Considering we already had a post on the epistemic problems of the school, would you be willing to write a post or sequence on what you consider particularly interesting or worthwhile in Austrian economics?
A possible analogy for how Crux views the Austrian economics might be how most of us view the Copenhagen quantum mechanics of Bohr, Heisenberg et al: excellent science done by top-notch scientists, unfortunately intertwined with a confused epistemology which they thought was essential to the science, but actually wasn’t. (I don’t know enough about Austrian economics to say if the analogy is at any level correct, but it seems a sensible interpretation of what Crux says).
Block and Rothbard do not understand Austrian economics and are incapable of defending it against serious rationalist criticism. Ludwig von Mises is the only rigorous rationalist in the “school”. His works make mincemeat of Caplan’s arguments decades before Caplan even makes them. But don’t take my word for it—go back and reread Mises directly.
You will see that the “rationalist” objections Caplan raises are not new. They are simply born out of a misunderstanding of a complex topic. Rothbard, Block, and most of the other “Austrian” economists that followed merely added another layer of confusion because they weren’t careful enough thinkers to understand Mises.
ETA: Speaking of Bayesianism, it was also rejected for centuries as being unscientific, for many of the same reasons that Mises’s observations have been. In fact, Mises explains exactly why probability is in the mind in his works almost a century ago, and he’s not even a mathematician. It is a straightforward application of his Austrian epistemology. I hope that doesn’t cause anyone’s head to explode.
It’s been a while since I read Man, Economy, and State, but it seemed to me that Rothbard (and therefore possibly von Mises) anticipated chaos theory. There was a description of economies chasing perfectly stable supply and demand, but never getting there because circumstances keep changing.
In fact, Mises explains exactly why probability is in the mind in his works almost a century ago, and he’s not even a mathematician. It is a straightforward application of his Austrian epistemology. I hope that doesn’t cause anyone’s head to explode.
Sure. He wrote about it a lot. Here is a concise quote:
The concepts of chance and contingency, if properly analyzed, do not refer ultimately to the course of events in the universe. They refer to human knowledge, prevision, and action.

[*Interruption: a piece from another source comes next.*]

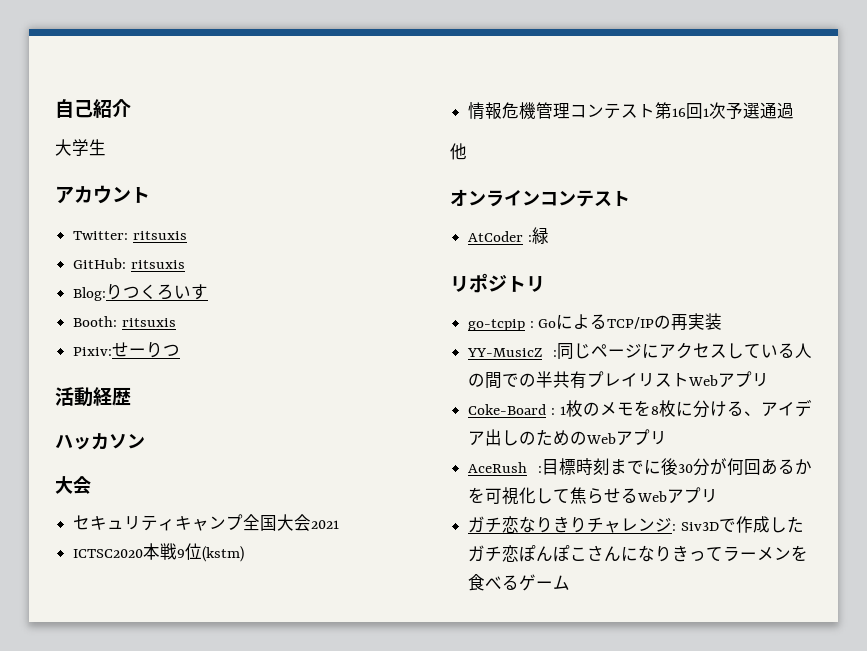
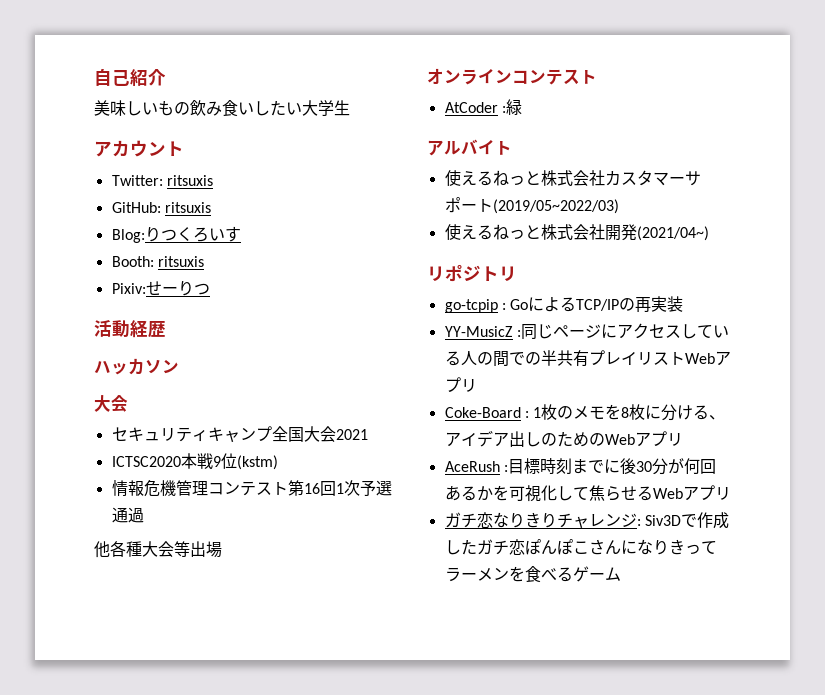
(131, 108) none -> [94,100,302,117] 美味しいもの飲み食いしたい
(467, 151) none -> [110,541,222,558] 各種大会等出場
(549, 235) none -> [427,139,512,156] [444,170,701,186] [444,197,619,214] [444,224,709,241] // アルバイト // 使えるねっと株式会社カスタマーサポート(2019/05~2022/03) // 使えるねっと株式会社開発(2021/04~)

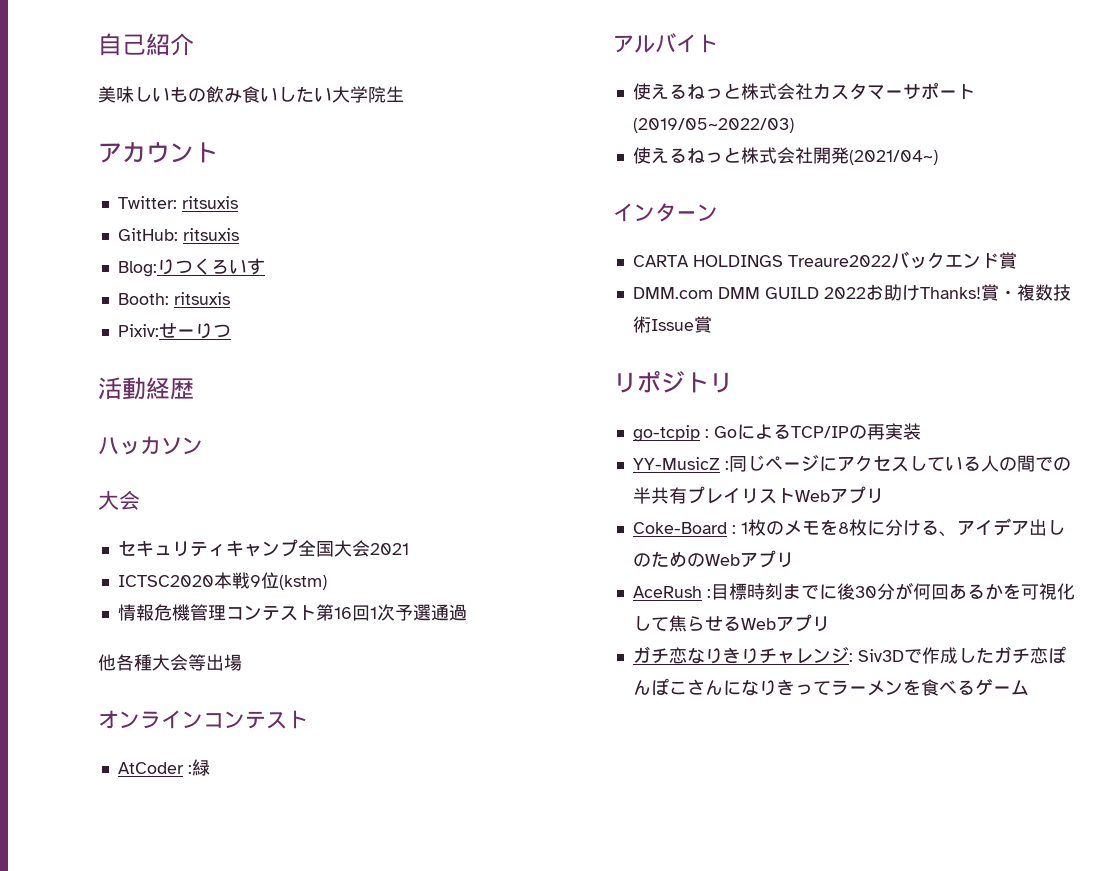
(334, 108) none -> [368,86,386,103] 院
(709, 233) none -> [613,203,718,222] [632,251,1017,269] [632,284,1071,301] [632,316,712,333] // インターン // CARTA HOLDINGS Treaure2022バックエンド賞 // DMM.com DMM GUILD 2022お助けThanks!賞・複数技術Issue賞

They have a praxeological [relating to human knowledge and action], not an ontological connotation.
Also:
Calling an event contingent is not to deny that it is the necessary outcome of the preceding state of affairs. It means that we mortal men do not know whether or not it will happen.
The present epistemological situation in the field of quantum mechanics would be correctly described by the statement: We know the various patterns according to which atoms behave and we know the proportion in which each of these patterns becomes actual. This would describe the state of our knowledge as an instance of class probability: We know all about the behavior of the whole class; about the behavior of the individual members of the class we know only that they are members.
A statement is probable if our knowledge concerning its content is deficient. We do not know everything which would be required for a definite decision between true and not true. But, on the other hand, we do know something about it; we are in a position to say more than simply non liquet or ignoramus.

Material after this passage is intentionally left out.